[Records from a collection]
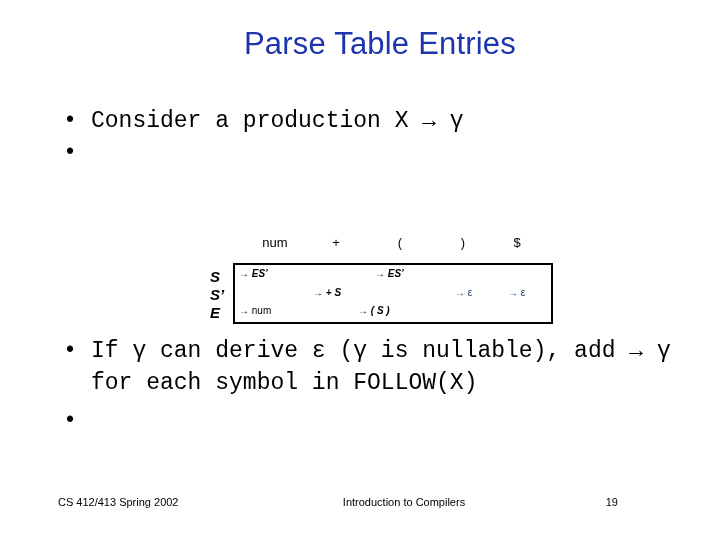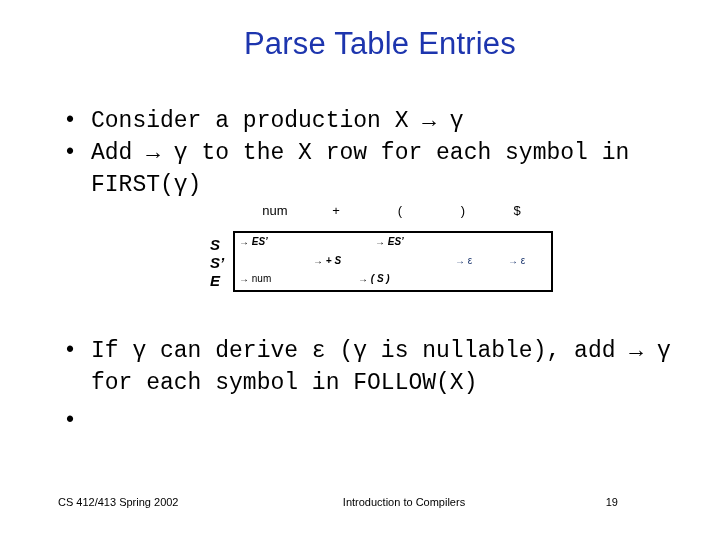--- a/index.html
+++ b/index.html
@@ -129,7 +129,6 @@
   </div>
   <div class="bullet">
     <span class="dot">•</span>
-    <span class="sym">Add → γ to the X row for each symbol in FIRST(γ)</span>
   </div>
 </div>
 

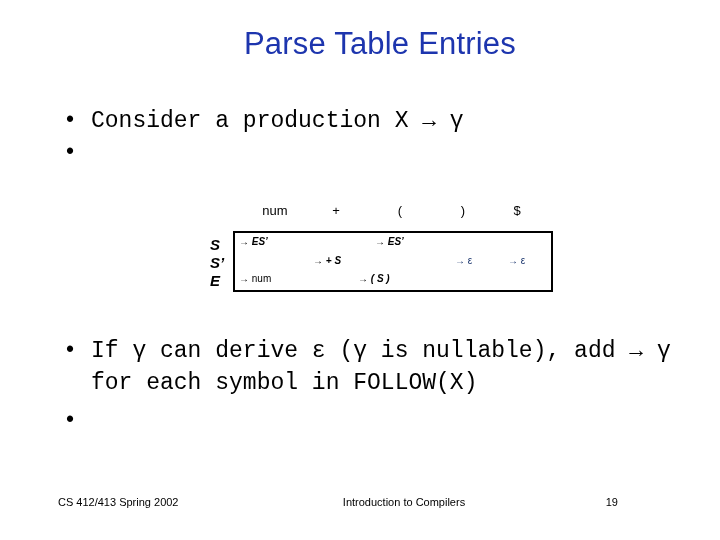--- a/index.html
+++ b/index.html
@@ -66,7 +66,7 @@
     height: 540px;
     pointer-events: none;
   }
-  #parse-table > * { pointer-events: auto; }
+  #parse-table > * { pointer-events: auto; margin-top: 32px; }
 
   .col-head {
     position: absolute;

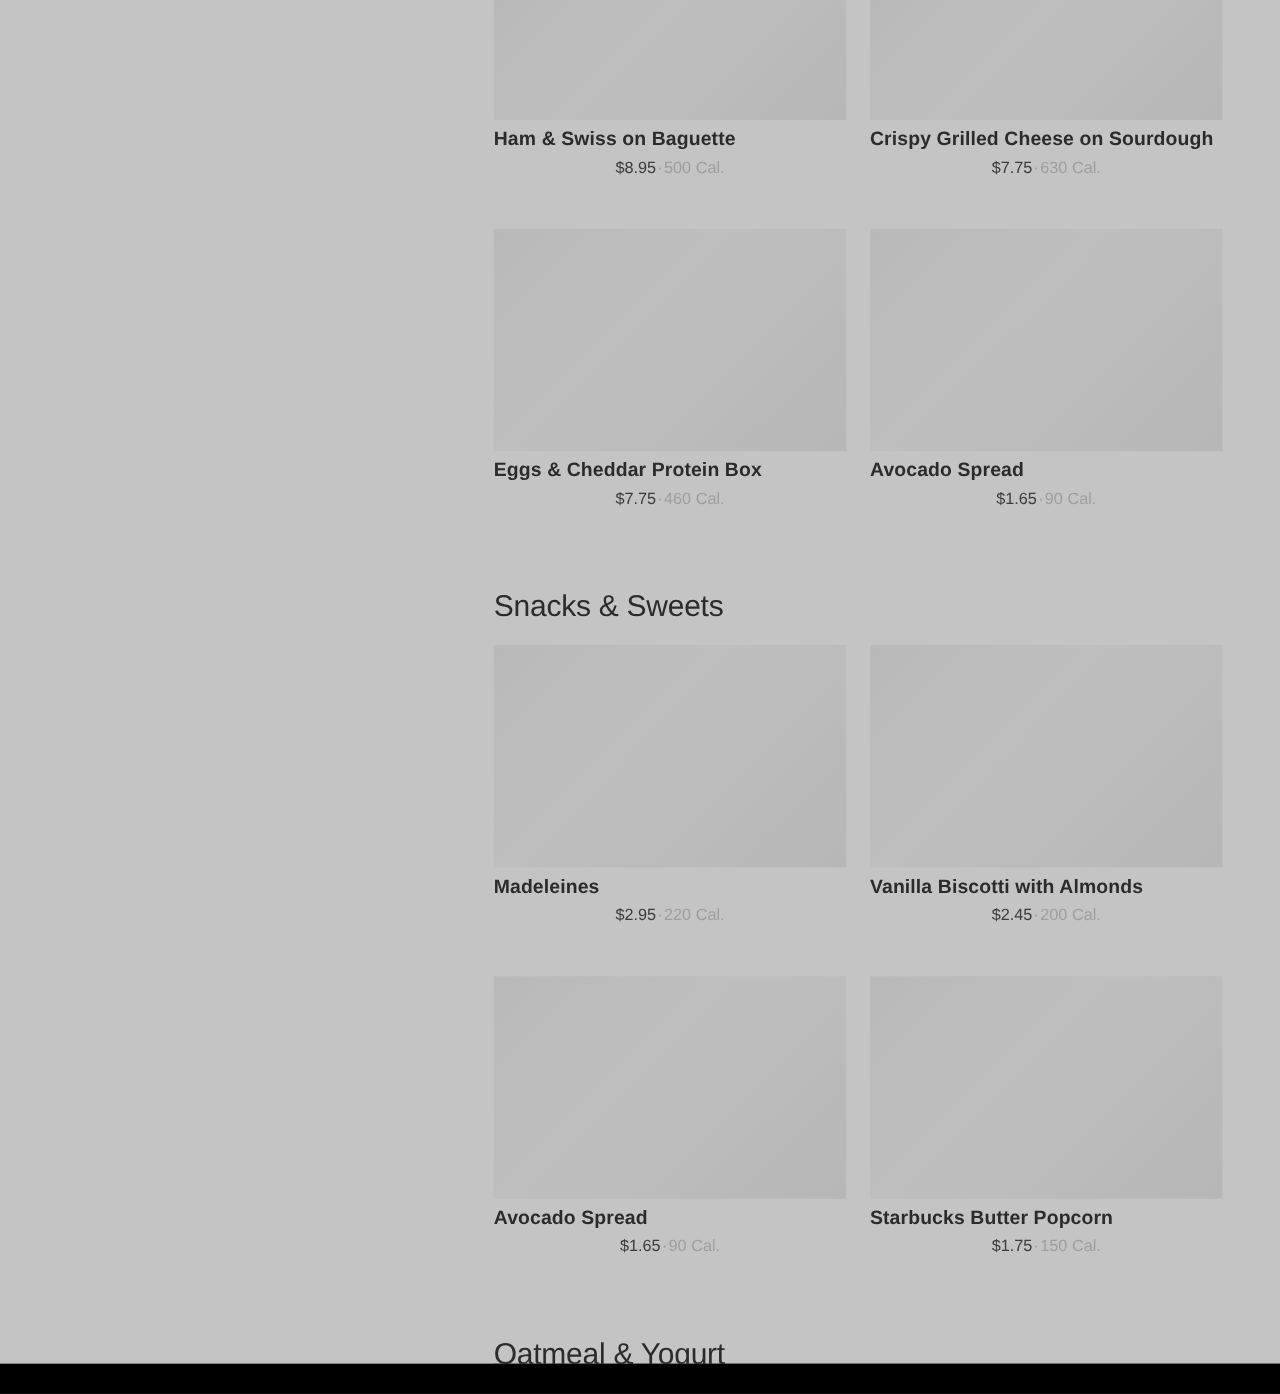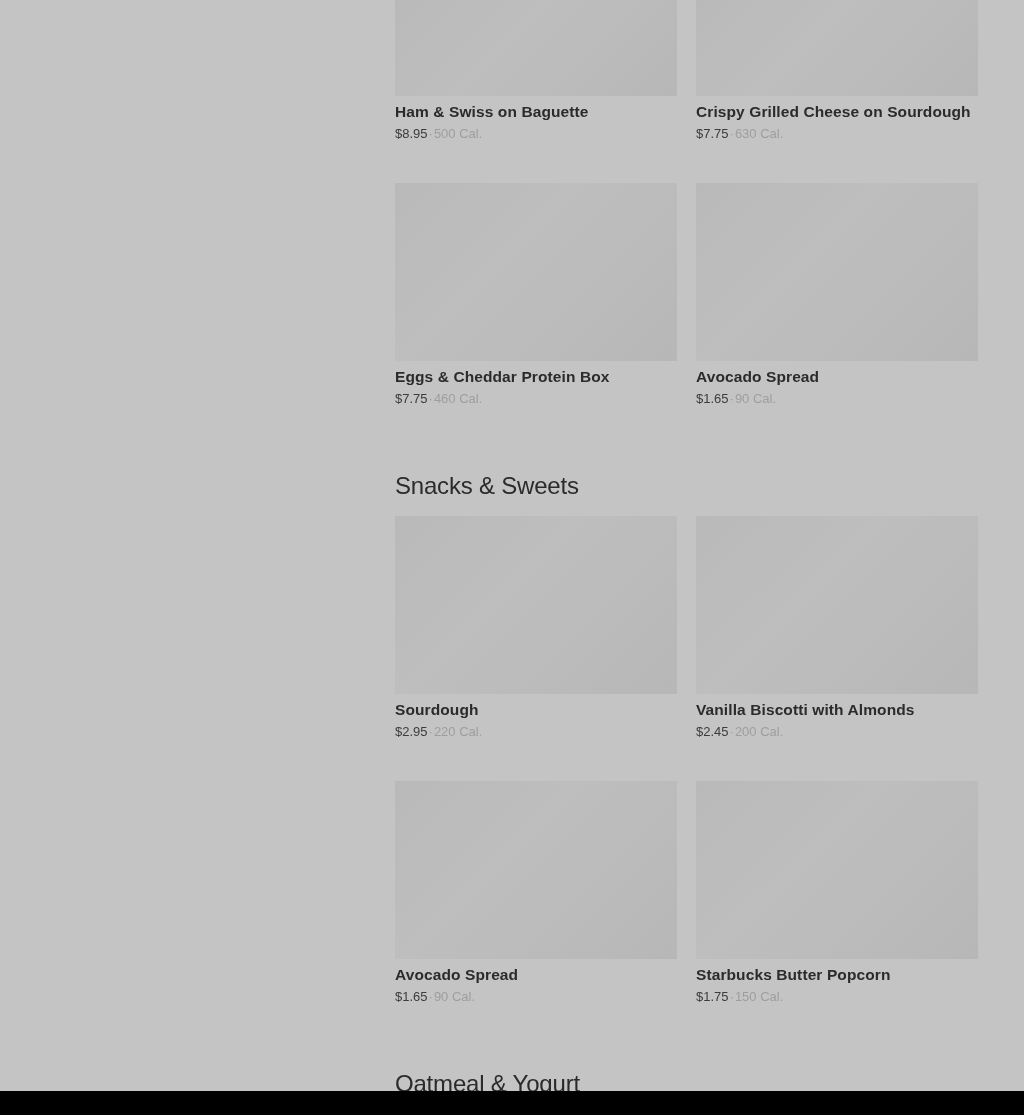--- a/index.html
+++ b/index.html
@@ -97,6 +97,7 @@
     line-height: 1.35;
     margin-top: 2px;
     color: #8d8d8d;
+    text-align: center;
   }
 
   .product-price {

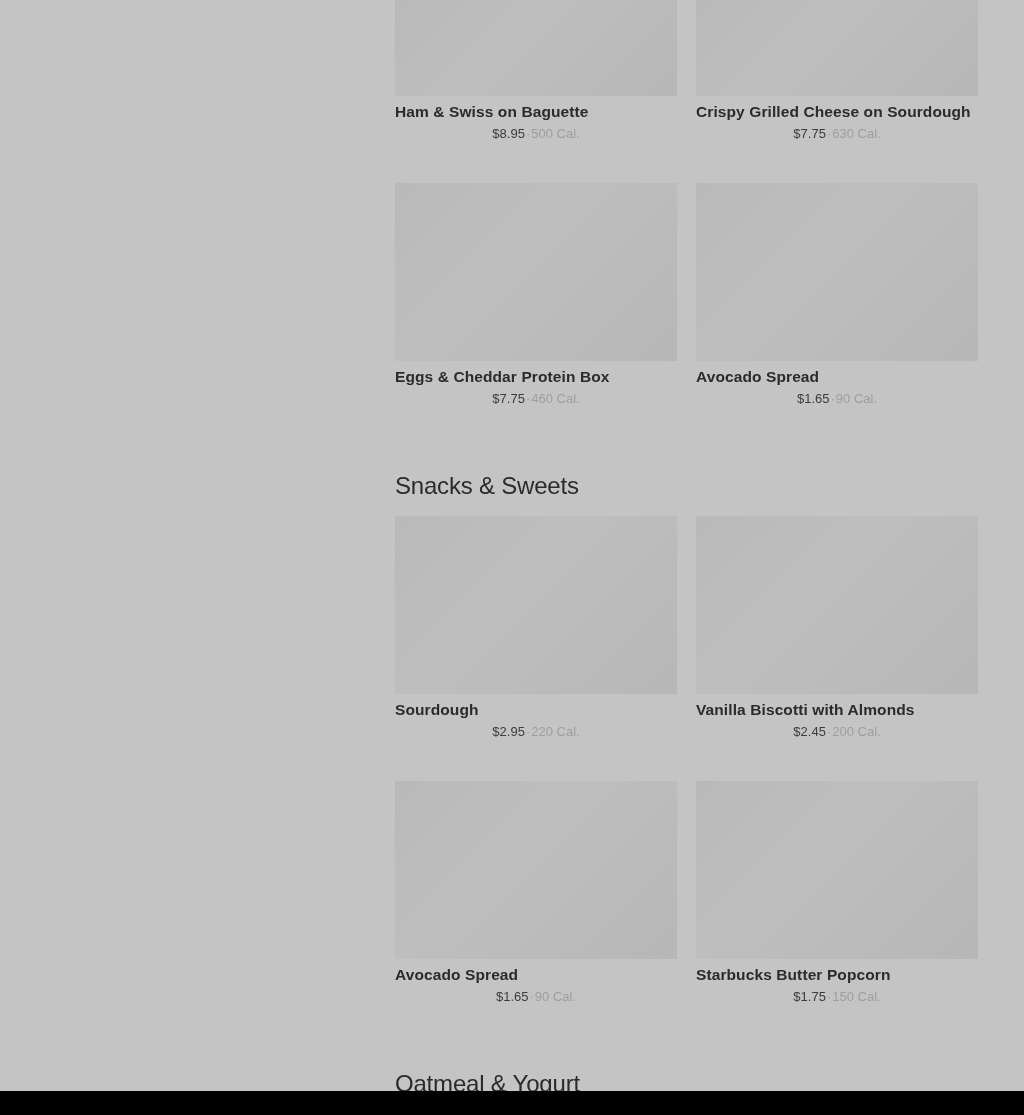--- a/index.html
+++ b/index.html
@@ -184,7 +184,7 @@
 
         <div class="product-card">
           <div class="product-thumb"></div>
-          <div class="product-title">Sourdough</div>
+          <div class="product-title">Madeleines</div>
           <div class="product-meta">
             <span class="product-price">$2.95</span><span class="meta-sep">·</span><span class="product-cal">220 Cal.</span>
           </div>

> [Required action]
With the pictures left out, copy exactly the lines from the one containing "line-height: 1.35;" through the final line of the records above, both included.

> [Exercise response]
     line-height: 1.35;
     margin-top: 2px;
     color: #8d8d8d;
+    text-align: center;
   }
 
   .product-price {

--- a/index.html
+++ b/index.html
@@ -184,7 +184,7 @@
 
         <div class="product-card">
           <div class="product-thumb"></div>
-          <div class="product-title">Sourdough</div>
+          <div class="product-title">Madeleines</div>
           <div class="product-meta">
             <span class="product-price">$2.95</span><span class="meta-sep">·</span><span class="product-cal">220 Cal.</span>
           </div>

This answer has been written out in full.